Approche thérapeutique empirique :
- Corticothérapie (prednisone 10–20 mg/j dès le début de grossesse).
- Aspirine à faible dose (100–160 mg/j dès le début de grossesse).
- HBPM à dose préventive ou intermédiaire, surtout en cas de contexte pro-thrombotique associé.
- Hydroxychloroquine (Plaquenil®), en particulier chez les patientes avec auto-immunité.
- En cas d’échec ou de récidives malgré traitement :
- Ajout possible d’immunoglobulines polyvalentes IV (IgIV).
- Tentative d’utilisation de biothérapies dans des cas très sélectionnés et après avis d’expert.
Suivi de grossesse :
- Grossesse classée à très haut risque.
- Suivi en centre spécialisé, multidisciplinaire.
- Échographies de croissance rapprochées dès le 2ᵉ trimestre.
- Surveillance doppler, monitoring fœtal, hospitalisation au moindre doute.
- Accouchement souvent déclenché précocement en cas de RCIU sévère.
Conclusion
Les ICEI constituent une entité rare mais sévère, associée à des pertes fœtales à répétition, souvent inexpliquées.
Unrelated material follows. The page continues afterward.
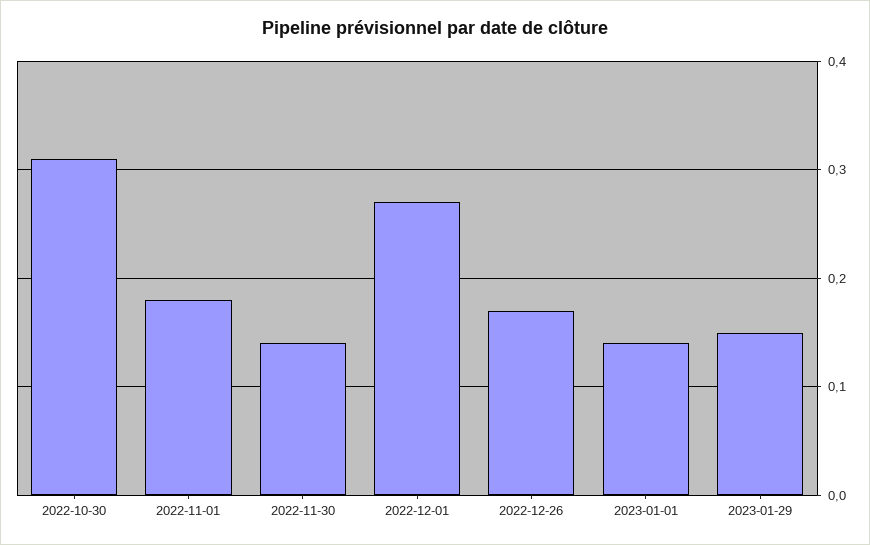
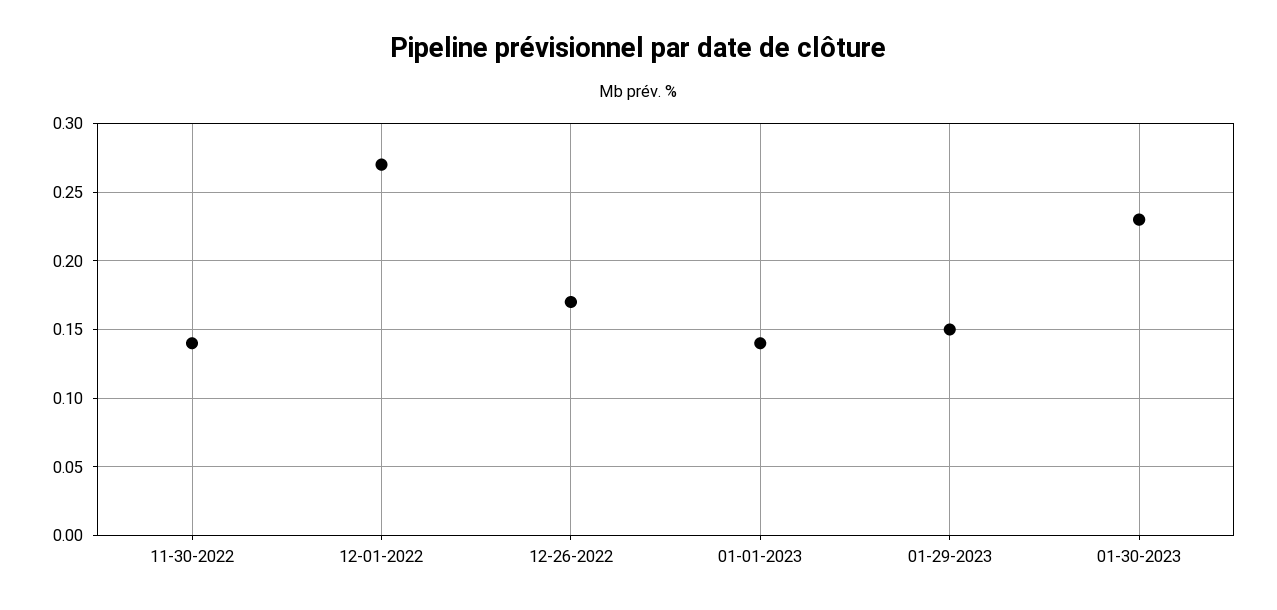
2022-10-30: 0.31 -> none
2022-11-01: 0.18 -> none
01-30-2023: none -> 0.23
Leur reconnaissance clinique repose sur une vigilance accrue face aux récidives obstétricales inexpliquées. Le diagnostic histologique est indispensable, et la prise en charge préventive repose sur une stratégie empirique associant plusieurs traitements. Un suivi multidisciplinaire spécialisé est impératif.
Référence :
Mekinian, N. Costedoat-Chalumeau, L. Carbillon, A. Coulomb-L’Hermine, V. Le Guern, A. Masseau, E. Lazaro, J. Cohen, M. Bornes, G. Kayem, O. Fain. Intervillites chroniques histiocytaires : bilan et prise en charge. La Revue de Médecine Interne. Volume 39, Issue 2, 2018 ; 117-121.